Não se questiona o processo evolutivo pelo qual passou o
Homo sapiens (nome científico atribuído à espécie humana) desde o seu brotamento a partir do ancestral primata comum. Nos momentos iniciais da nossa espécie a diferença de comportamento e de atitudes em comparação com os outros animais eram mínimas. No caso do
Homo sapiens, o arcabouço constitutivo do
sistema nervoso possibilitou que o processo evolutivo aprimorasse substancialmente esse compartimento, dotando o homem da capacidade de raciocínio e reflexão. Ou seja, a espécie humana passou a se diferenciar das demais espécies por ter a consciência do aqui e do agora. As sua atitudes deixaram de ser mediadas apenas pelo instinto. Na verdade, o instinto passou a ser um componente secundário, integrante do
sistema nervoso vegetativo. A pergunta que fica é a seguinte: Porque o processo evolutivo não suprimiu do DNA humano as sequências que determinam as atitudes instintivas? A pergunta é muito interessante, mas a resposta é obvia... há situações na interação do homem com o ambiente em que a decisão tem que ser tomada em milionésimos de segundo, sob pena de causar danos irreparáveis ao organismo, inclusive a morte. Sendo assim, associar instinto à sobrevivência é por demais apropriado.

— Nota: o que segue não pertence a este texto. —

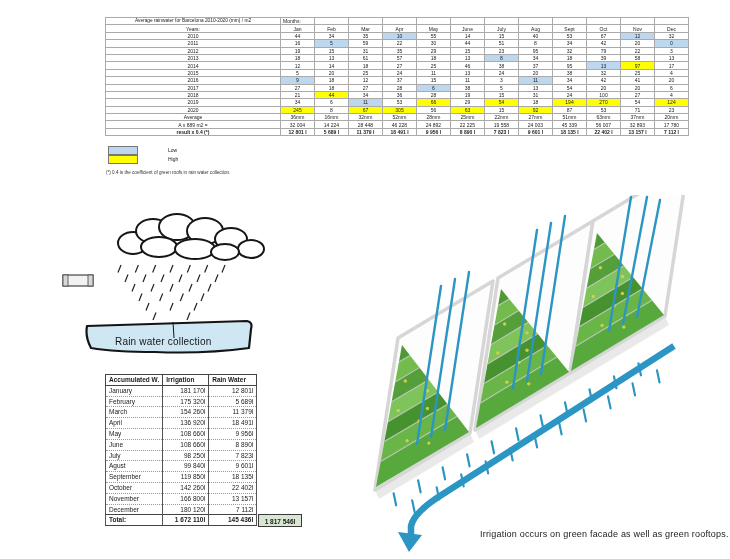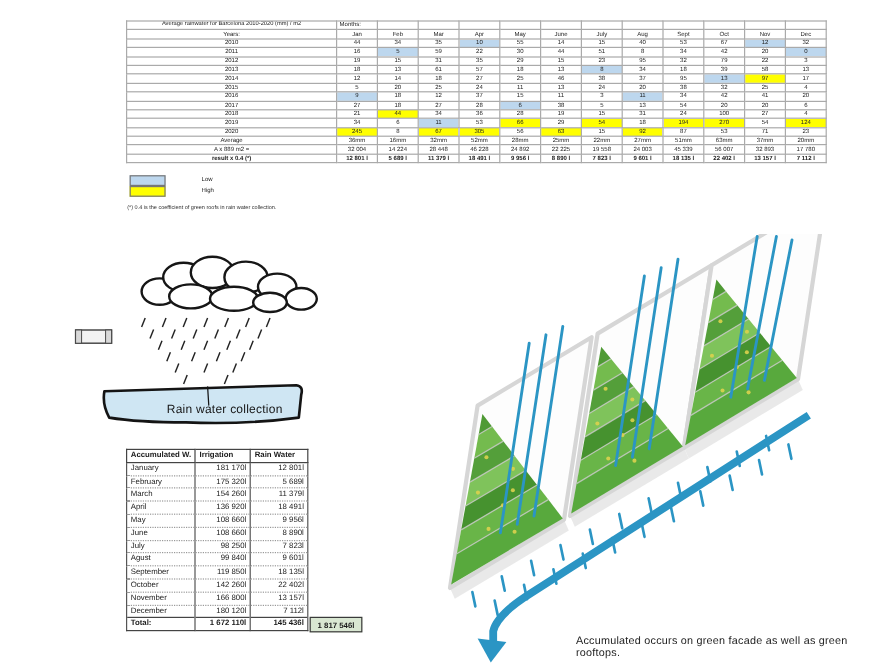"Rain water collection" .sketch-caption { left: 139px -> 115px }
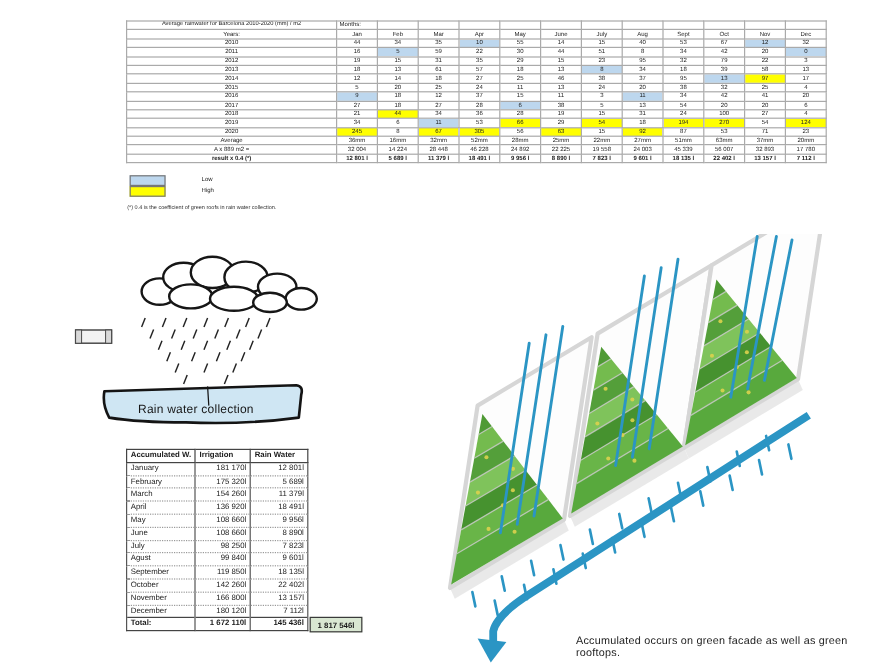"Accumulated occurs on green facade" div.facade-caption { text: Accumulated -> Irrigation }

Por isso, mesmo após milhares de anos de evolução, trazemos no nosso código genético, de forma latente, os
genes que modulam o nosso impulso antropofágico: Em uma situação ideal, com todas as variáveis sob o controle da razão, não pensamos e sequer admitimos a possibilidade de ingerir a carne do nosso semelhante. Mas numa situação de estresse extremo, quando as variáveis que julgamos importantes estão desfavoráveis, o componente racional do nosso
sistema nervoso é desligado, pois está em jogo a condição mais elementar de perpetuação da espécie que é a sobrevivência. Aí a
antropofagia que era algo inadmissível para o nosso componente racional passa a ser considerada, admitida.
O exemplo mais emblemático de antropofagia entre
humanos civilizados é retratado a partir de um acidente aéreo que ocorreu na Cordilheira dos Andes em 1972. Os relatos dão conta que com a queda de um avião de passageiros algumas pessoas sobreviveram e após vários dias sem qualquer perspectiva de socorro e uma vez tendo consumido todo o alimento disponível à bordo, os sobreviventes passaram a se alimentar de carne humana daqueles que faleceram com o acidente. Nesse caso a decisão de consumir carne humana também foi influenciada pelo fato de os corpos não terem apodrecidos, uma vez que a região onde aconteceu acidente possui temperaturas extremamente baixas que promoveu a conservação dos copos. Relata-se, inclusive, que os sobreviventes utilizaram fragmentos da fuselagem do avião como utensílio de corte. Pelo que me consta, esse acidente virou roteiro de filme, mas não assisti.